Recorded data |
- Opening Delimiter -

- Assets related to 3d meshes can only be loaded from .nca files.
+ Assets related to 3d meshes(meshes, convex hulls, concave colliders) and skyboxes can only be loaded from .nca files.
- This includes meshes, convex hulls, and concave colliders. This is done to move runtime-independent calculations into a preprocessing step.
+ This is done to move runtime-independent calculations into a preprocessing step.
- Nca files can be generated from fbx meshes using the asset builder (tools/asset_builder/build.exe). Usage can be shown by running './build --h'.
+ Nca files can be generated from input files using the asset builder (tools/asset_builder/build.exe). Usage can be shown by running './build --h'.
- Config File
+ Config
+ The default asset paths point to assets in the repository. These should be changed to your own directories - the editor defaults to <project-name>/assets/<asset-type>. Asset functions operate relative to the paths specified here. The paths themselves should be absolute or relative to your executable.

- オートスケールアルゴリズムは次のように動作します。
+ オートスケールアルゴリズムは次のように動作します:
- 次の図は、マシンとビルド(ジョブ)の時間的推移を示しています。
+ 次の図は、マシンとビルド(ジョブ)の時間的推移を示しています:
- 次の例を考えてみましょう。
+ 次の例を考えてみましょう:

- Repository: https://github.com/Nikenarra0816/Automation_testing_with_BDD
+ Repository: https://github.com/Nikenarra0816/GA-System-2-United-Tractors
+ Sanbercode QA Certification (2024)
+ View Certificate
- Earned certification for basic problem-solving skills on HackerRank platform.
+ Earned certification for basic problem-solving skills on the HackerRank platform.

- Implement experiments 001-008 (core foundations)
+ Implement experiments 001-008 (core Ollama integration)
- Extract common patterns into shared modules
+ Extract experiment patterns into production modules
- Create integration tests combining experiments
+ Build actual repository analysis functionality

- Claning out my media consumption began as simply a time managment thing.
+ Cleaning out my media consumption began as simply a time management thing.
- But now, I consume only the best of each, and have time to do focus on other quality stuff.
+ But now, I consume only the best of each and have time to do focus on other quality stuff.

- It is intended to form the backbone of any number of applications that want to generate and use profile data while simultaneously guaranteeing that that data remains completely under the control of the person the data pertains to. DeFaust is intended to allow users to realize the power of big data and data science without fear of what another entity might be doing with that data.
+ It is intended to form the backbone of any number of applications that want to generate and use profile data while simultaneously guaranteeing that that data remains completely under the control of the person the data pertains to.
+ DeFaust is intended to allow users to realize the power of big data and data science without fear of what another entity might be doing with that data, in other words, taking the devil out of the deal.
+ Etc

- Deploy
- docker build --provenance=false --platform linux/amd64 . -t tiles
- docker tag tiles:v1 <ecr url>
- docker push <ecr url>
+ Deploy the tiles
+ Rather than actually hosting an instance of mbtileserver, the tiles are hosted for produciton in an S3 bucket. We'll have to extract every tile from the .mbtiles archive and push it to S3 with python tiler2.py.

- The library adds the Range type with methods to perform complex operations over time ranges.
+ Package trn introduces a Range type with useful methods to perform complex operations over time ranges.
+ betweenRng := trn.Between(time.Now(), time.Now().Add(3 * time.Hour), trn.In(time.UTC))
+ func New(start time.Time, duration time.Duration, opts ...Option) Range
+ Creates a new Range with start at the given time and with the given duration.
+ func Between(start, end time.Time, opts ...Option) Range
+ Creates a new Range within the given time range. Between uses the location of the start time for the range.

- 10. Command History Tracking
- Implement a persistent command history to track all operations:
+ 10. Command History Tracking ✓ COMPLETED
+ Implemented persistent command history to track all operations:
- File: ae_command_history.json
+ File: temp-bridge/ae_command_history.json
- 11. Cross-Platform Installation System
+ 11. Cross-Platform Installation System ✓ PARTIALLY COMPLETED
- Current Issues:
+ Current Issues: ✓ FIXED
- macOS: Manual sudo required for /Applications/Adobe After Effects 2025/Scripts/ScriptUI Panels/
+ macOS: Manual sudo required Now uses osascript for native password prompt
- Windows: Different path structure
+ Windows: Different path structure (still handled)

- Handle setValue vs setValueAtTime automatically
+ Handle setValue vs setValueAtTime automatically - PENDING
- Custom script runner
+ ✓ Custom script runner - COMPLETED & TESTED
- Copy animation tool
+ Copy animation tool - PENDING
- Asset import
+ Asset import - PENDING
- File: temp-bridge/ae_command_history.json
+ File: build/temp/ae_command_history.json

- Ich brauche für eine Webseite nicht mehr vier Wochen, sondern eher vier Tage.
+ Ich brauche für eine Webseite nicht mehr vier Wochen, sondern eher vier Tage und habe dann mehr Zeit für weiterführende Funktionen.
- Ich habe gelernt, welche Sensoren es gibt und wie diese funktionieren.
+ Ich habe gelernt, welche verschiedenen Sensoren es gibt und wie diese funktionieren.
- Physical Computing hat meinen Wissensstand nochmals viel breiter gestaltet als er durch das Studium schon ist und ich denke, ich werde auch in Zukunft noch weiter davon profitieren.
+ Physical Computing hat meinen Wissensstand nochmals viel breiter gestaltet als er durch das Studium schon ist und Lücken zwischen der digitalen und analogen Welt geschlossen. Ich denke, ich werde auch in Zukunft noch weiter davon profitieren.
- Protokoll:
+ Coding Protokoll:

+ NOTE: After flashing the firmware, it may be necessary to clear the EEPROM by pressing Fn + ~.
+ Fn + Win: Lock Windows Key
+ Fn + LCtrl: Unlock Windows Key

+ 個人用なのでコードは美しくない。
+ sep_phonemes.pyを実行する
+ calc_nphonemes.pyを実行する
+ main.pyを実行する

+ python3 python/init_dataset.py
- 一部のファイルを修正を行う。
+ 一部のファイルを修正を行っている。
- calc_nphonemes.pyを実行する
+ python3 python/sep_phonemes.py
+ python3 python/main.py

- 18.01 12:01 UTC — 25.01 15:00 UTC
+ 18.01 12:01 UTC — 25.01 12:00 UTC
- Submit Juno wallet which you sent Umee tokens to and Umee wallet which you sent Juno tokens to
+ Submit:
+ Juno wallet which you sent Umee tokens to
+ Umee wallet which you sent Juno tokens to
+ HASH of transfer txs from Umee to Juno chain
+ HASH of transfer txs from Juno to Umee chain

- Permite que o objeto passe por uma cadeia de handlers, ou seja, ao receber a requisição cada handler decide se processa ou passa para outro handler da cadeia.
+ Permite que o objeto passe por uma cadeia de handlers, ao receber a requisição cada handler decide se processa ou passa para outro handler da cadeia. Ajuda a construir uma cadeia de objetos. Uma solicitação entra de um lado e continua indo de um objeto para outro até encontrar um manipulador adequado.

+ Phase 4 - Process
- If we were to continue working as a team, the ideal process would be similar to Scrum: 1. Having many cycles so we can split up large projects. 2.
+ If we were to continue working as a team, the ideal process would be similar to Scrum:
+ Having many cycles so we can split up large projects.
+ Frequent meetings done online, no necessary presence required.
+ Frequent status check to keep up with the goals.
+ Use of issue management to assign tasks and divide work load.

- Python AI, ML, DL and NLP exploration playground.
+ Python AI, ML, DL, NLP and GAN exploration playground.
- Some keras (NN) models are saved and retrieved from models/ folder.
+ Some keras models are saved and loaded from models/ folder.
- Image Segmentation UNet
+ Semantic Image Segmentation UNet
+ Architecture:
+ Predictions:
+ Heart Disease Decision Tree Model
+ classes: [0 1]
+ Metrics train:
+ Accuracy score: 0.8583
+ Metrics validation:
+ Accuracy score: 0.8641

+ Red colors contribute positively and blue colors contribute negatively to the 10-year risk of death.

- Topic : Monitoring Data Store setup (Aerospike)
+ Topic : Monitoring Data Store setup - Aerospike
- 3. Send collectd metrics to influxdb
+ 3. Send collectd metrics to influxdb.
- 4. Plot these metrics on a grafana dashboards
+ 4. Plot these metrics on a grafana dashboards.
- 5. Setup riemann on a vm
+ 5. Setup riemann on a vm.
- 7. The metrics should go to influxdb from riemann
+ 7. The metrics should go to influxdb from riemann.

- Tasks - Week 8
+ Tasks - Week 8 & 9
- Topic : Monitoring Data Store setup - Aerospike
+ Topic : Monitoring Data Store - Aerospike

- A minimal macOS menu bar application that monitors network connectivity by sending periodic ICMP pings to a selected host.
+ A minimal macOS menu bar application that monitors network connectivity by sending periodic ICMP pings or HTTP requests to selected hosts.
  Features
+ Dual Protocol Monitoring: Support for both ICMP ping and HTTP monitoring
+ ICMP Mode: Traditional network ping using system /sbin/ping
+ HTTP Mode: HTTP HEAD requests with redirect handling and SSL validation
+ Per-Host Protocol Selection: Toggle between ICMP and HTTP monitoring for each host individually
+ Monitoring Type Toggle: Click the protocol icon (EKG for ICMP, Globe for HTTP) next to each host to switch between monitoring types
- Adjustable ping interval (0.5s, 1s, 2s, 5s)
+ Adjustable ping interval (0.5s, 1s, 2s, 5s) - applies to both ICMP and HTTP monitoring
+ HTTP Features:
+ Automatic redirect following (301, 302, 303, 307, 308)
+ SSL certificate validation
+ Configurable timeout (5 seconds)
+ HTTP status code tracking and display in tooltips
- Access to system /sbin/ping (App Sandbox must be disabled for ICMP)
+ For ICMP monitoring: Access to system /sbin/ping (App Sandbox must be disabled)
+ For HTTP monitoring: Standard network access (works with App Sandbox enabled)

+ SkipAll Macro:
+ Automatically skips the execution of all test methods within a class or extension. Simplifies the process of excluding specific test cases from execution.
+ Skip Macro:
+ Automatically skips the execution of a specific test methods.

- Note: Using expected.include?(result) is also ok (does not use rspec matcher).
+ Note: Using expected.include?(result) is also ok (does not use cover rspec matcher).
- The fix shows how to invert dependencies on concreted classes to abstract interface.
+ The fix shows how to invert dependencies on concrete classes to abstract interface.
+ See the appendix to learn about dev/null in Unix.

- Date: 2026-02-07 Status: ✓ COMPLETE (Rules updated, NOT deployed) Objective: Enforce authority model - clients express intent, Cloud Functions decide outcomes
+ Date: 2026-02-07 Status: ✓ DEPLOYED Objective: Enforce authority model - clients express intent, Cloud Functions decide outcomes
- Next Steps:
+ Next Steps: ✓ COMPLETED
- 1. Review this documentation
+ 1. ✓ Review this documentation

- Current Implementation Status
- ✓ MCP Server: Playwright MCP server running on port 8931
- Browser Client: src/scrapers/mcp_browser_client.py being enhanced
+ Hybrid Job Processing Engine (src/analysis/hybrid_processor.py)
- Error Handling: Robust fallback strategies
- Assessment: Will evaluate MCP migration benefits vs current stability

- Closing Delimiter -

Problem requirements | Among the lines of the material above, find those with the word "intent". Copy each one.

Exercise response |
- Date: 2026-02-07 Status: ✓ COMPLETE (Rules updated, NOT deployed) Objective: Enforce authority model - clients express intent, Cloud Functions decide outcomes
+ Date: 2026-02-07 Status: ✓ DEPLOYED Objective: Enforce authority model - clients express intent, Cloud Functions decide outcomes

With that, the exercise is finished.